### DATA
=== Begin Enclosure ===

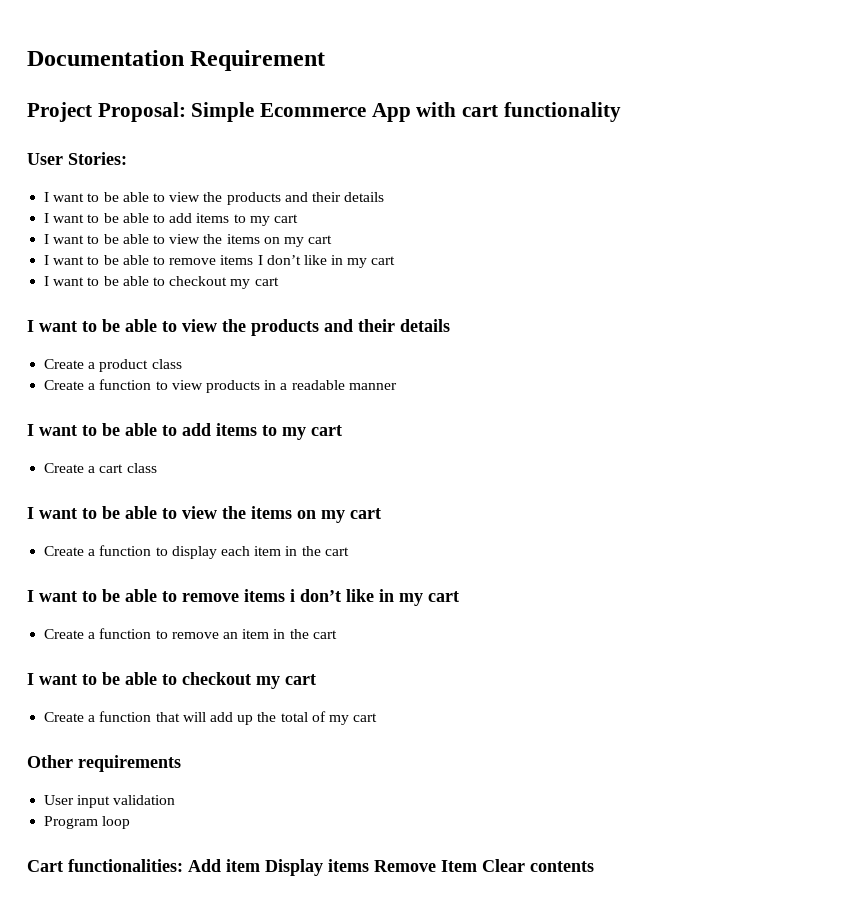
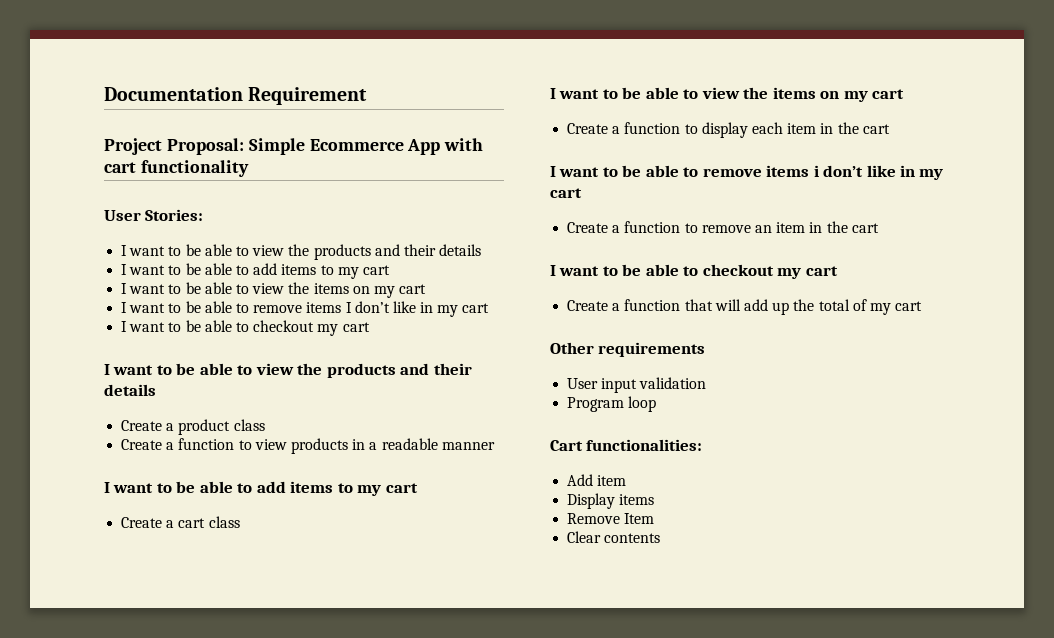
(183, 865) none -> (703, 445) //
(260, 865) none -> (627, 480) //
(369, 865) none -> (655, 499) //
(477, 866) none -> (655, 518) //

=== End Enclosure ===
=== Begin Enclosure ===

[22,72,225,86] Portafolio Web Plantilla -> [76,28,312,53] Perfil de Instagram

=== End Enclosure ===

### WORK TO COMPLETE
Reproduce only the lines above, starting at the line with "(183, 865) none -> (703, 445) //" and ending at the line with "(477, 866) none -> (655, 518) //", exactly as written.

### RESPONSE BELOW
(183, 865) none -> (703, 445) //
(260, 865) none -> (627, 480) //
(369, 865) none -> (655, 499) //
(477, 866) none -> (655, 518) //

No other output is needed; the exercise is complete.